Afghanistan - Les talibans libèrent leurs trois otages afghans

Kandahar, Afghanistan — Les talibans ont annoncé hier la libération des trois Afghans qui avaient servi d'accompagnateurs aux Français Éric Damfreville et Céline Cordelier, de l'ONG française Terre d'Enfance.

Tous les cinq avaient été enlevés le 3 avril.

«Nous avons relâché les trois employés humanitaires sans demander d'argent ou passer quelque accord avec le gouvernement», a dit un porte-parole des talibans dans la province de Nimroz, dans le sud-ouest de l'Afghanistan.

Les trois Afghans, Hashim, Rasul et Azrat, ont été libérés samedi et remis à des anciens d'une tribu de la province de Nimroz, a-t-il précisé.

Les Français Céline Cordelier et Éric Damfreville ont quant à eux été libérés respectivement les 28 avril et 11 mai.

Mohammad Daud Askaryar, chef de la police de Nimroz, a dit avoir reçu des rapports des services de renseignement selon lesquels les trois hommes ont bien été remis en liberté.

Le président français Nicolas Sarkozy s'est réjoui dans un communiqué de la libération des trois hommes et «remercie tous ceux qui ont oeuvré pour que les trois accompagnateurs afghans [...] retrouvent la liberté».

Le porte-parole présidentiel, David Martinon, a rappelé qu'«à l'occasion de la libération des deux otages français, Nicolas Sarkozy avait insisté sur le fait qu'il attachait un prix inestimable à la libération de leurs trois accompagnateurs afghans».

Paris salue la mobilisation des autorités afghanes

Le ministre français des Affaires étrangères, Bernard Kouchner, a fait part de sa «joie profonde» et a insisté sur le fait que les autorités françaises étaient restées «mobilisées» après la libération des deux otages français.

«Seule la libération de leurs compagnons afghans pouvait mettre un terme à ce douloureux épisode. Je salue cet heureux dénouement et je remercie tous ceux qui, par leur mobilisation, y ont contribué, en France comme en Afghanistan», ajoute Bernard Kouchner.

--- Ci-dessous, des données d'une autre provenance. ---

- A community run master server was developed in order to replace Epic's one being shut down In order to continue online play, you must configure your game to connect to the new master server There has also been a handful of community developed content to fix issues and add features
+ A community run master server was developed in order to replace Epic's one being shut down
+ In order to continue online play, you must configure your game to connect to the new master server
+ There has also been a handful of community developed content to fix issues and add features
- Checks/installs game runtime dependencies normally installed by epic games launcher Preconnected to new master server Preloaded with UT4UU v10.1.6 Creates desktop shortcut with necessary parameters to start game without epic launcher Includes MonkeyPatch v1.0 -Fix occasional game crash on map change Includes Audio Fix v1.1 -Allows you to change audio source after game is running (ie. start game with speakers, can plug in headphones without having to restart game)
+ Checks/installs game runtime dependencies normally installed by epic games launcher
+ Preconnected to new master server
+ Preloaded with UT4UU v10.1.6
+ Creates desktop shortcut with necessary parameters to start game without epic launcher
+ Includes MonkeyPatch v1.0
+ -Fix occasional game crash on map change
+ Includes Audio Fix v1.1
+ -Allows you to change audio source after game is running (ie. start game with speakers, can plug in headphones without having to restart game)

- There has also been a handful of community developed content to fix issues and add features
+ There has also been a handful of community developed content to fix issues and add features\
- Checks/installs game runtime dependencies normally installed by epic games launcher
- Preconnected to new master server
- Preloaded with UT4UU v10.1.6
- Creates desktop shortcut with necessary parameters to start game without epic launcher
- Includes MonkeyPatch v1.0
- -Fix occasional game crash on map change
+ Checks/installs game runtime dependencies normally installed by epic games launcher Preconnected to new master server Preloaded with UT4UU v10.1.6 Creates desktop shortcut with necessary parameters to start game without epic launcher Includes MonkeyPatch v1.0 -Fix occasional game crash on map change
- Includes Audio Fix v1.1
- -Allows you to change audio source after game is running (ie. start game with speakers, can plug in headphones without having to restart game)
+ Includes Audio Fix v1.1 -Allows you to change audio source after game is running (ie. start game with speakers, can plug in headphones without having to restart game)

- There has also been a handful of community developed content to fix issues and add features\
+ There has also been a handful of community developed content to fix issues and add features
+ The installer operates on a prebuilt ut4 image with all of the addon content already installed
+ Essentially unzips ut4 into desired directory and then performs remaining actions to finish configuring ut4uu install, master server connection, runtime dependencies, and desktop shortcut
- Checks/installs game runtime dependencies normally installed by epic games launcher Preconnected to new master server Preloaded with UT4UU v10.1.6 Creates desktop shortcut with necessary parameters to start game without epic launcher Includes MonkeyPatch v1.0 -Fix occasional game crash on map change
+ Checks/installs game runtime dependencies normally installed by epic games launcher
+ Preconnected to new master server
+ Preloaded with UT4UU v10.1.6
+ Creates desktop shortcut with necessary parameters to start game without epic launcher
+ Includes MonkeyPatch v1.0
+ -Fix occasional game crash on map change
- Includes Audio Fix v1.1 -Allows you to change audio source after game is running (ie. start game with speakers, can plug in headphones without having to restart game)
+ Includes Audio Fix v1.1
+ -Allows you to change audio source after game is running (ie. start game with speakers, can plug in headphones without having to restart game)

La libération des trois Afghans a été évoquée lors d'un entretien à Matignon entre le premier ministre, François Fillon, et Bernard Kouchner, venu également rendre compte de son déplacement au Liban.

«La diplomatie française s'était mobilisée aussi fortement pour les trois Afghans que pour les deux otages français. C'est notre conception des droits de l'homme, c'est notre conception de la défense du rôle de la France dans le monde», a souligné François Fillon dans une courte déclaration à l'issue de l'entretien, qui a duré une heure.

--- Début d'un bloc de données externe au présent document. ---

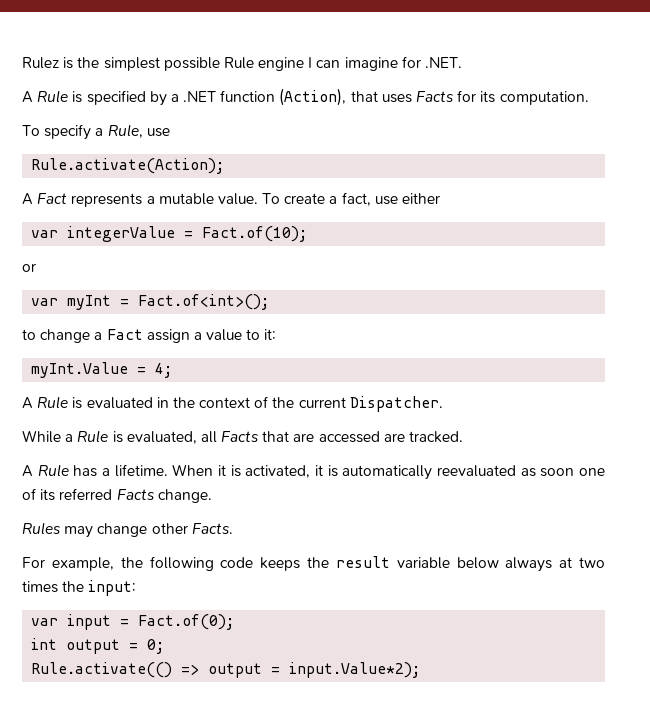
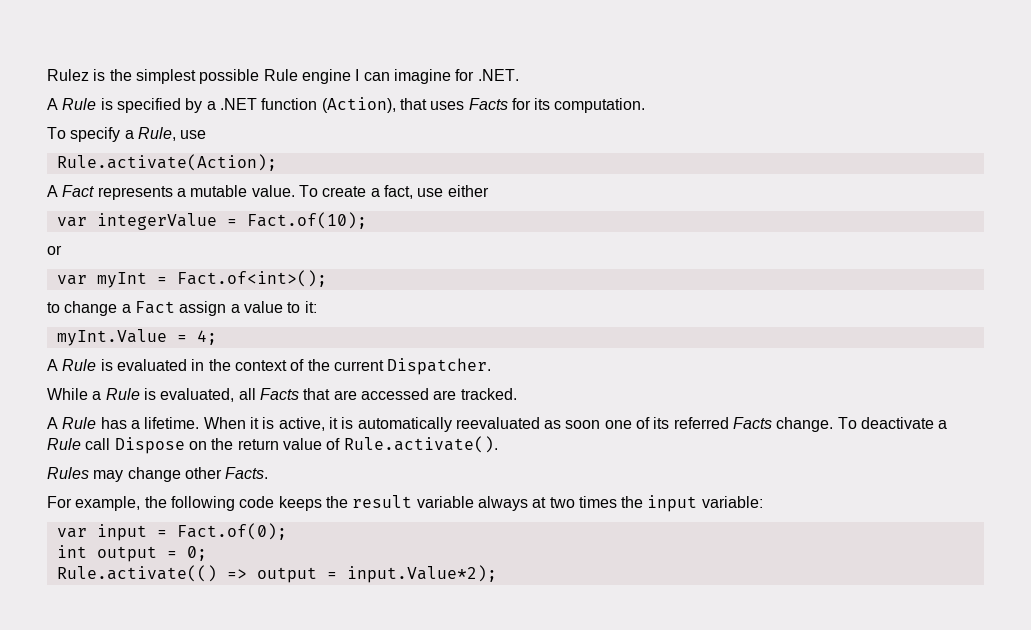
- When it is activated, it is automatically reevaluated as soon one of its referred Facts change.
+ When it is active, it is automatically reevaluated as soon one of its referred Facts change. To deactivate a Rule call Dispose on the return value of Rule.activate().
- For example, the following code keeps the result variable below always at two times the input:
+ For example, the following code keeps the result variable always at two times the input variable:

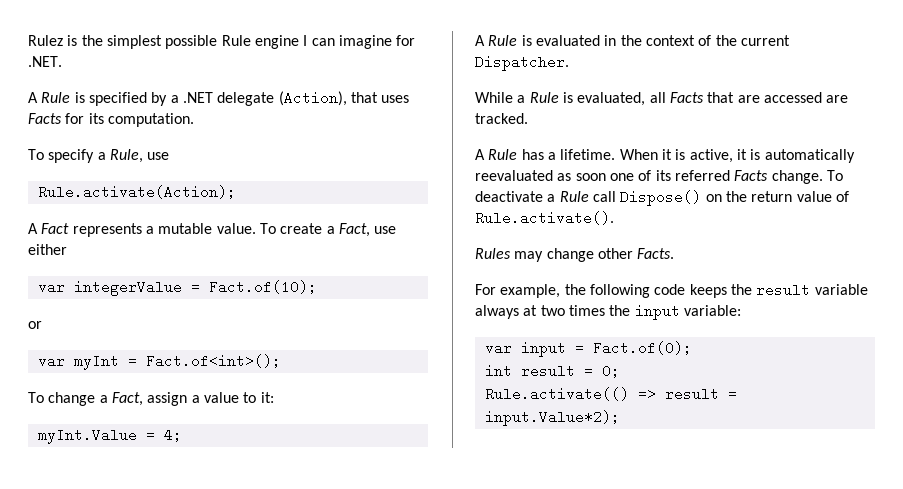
- A Rule is specified by a .NET function (Action), that uses Facts for its computation.
+ A Rule is specified by a .NET delegate (Action), that uses Facts for its computation.
- To create a fact, use either
+ To create a Fact, use either
- to change a Fact assign a value to it:
+ To change a Fact, assign a value to it:
- To deactivate a Rule call Dispose on the return value of Rule.activate().
+ To deactivate a Rule call Dispose() on the return value of Rule.activate().
- int output = 0;
+ int result = 0;
- Rule.activate(() => output = input.Value*2);
+ Rule.activate(() => result = input.Value*2);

«Je voudrais remercier la diplomatie française, l'ambassade, les services afghans qui ont été remarquables dans cette mobilisation», a-t-il ajouté.

Bernard Kouchner a également insisté sur la mobilisation des autorités afghanes.

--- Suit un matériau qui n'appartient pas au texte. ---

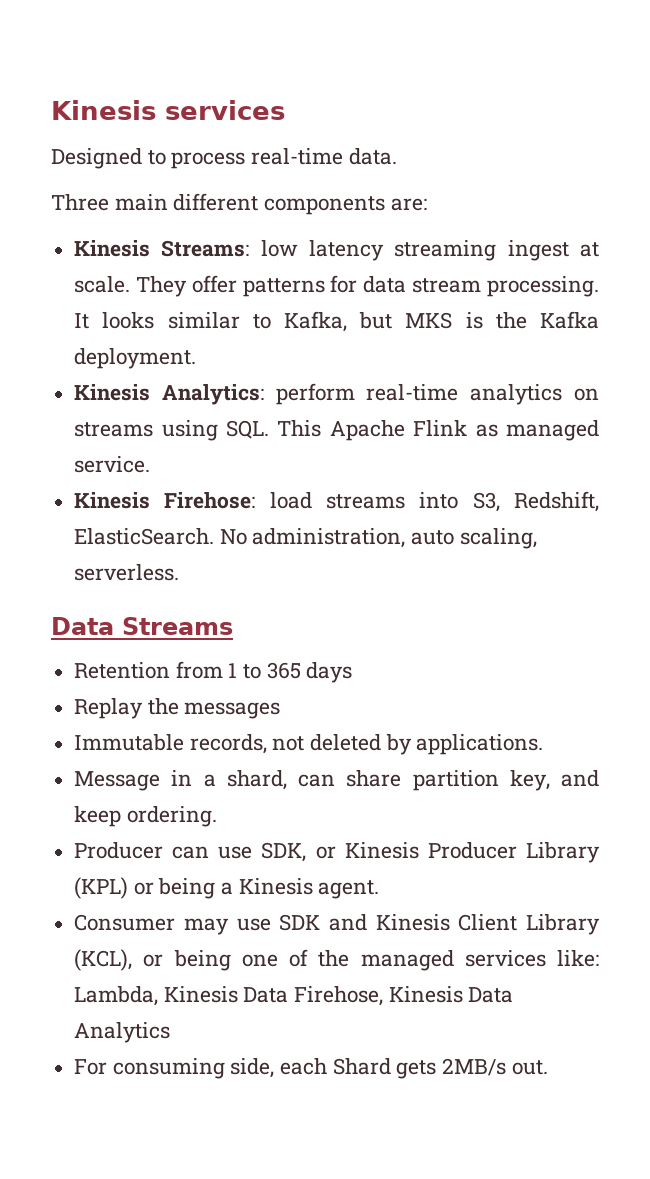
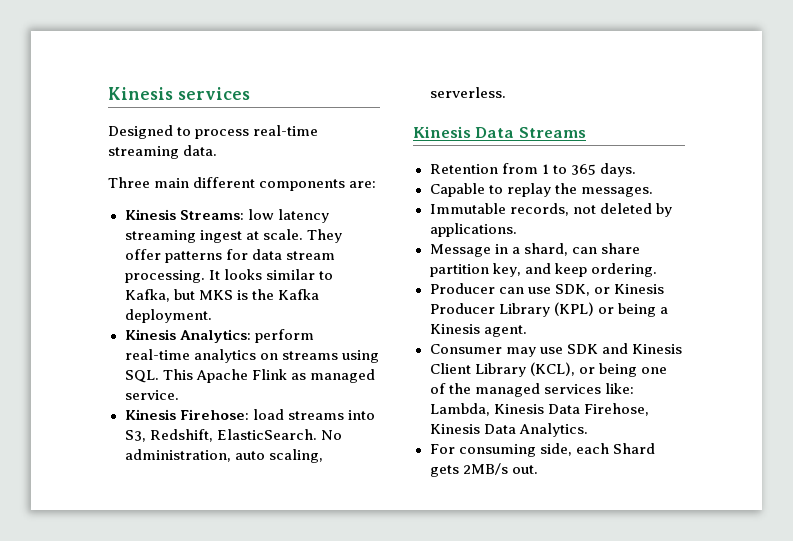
- Designed to process real-time data.
+ Designed to process real-time streaming data.
- Data Streams
+ Kinesis Data Streams
- Retention from 1 to 365 days
- Replay the messages
+ Retention from 1 to 365 days.
+ Capable to replay the messages.
- Consumer may use SDK and Kinesis Client Library (KCL), or being one of the managed services like: Lambda, Kinesis Data Firehose, Kinesis Data Analytics
+ Consumer may use SDK and Kinesis Client Library (KCL), or being one of the managed services like: Lambda, Kinesis Data Firehose, Kinesis Data Analytics.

«Les autorités afghanes, au milieu des grandes difficultés qu'elles traversent, ont été tout à fait décisives et nos services diligents», a-t-il dit. «L'intervention française a compté, mais je souligne que les autorités afghanes et M. [Hamid] Karzaï lui-même ont été tout à fait efficaces.»

À la question de savoir si une rançon avait été versée aux ravisseurs, le ministre des Affaires étrangères a répondu: «Je n'ai pas dit cela ni le contraire.»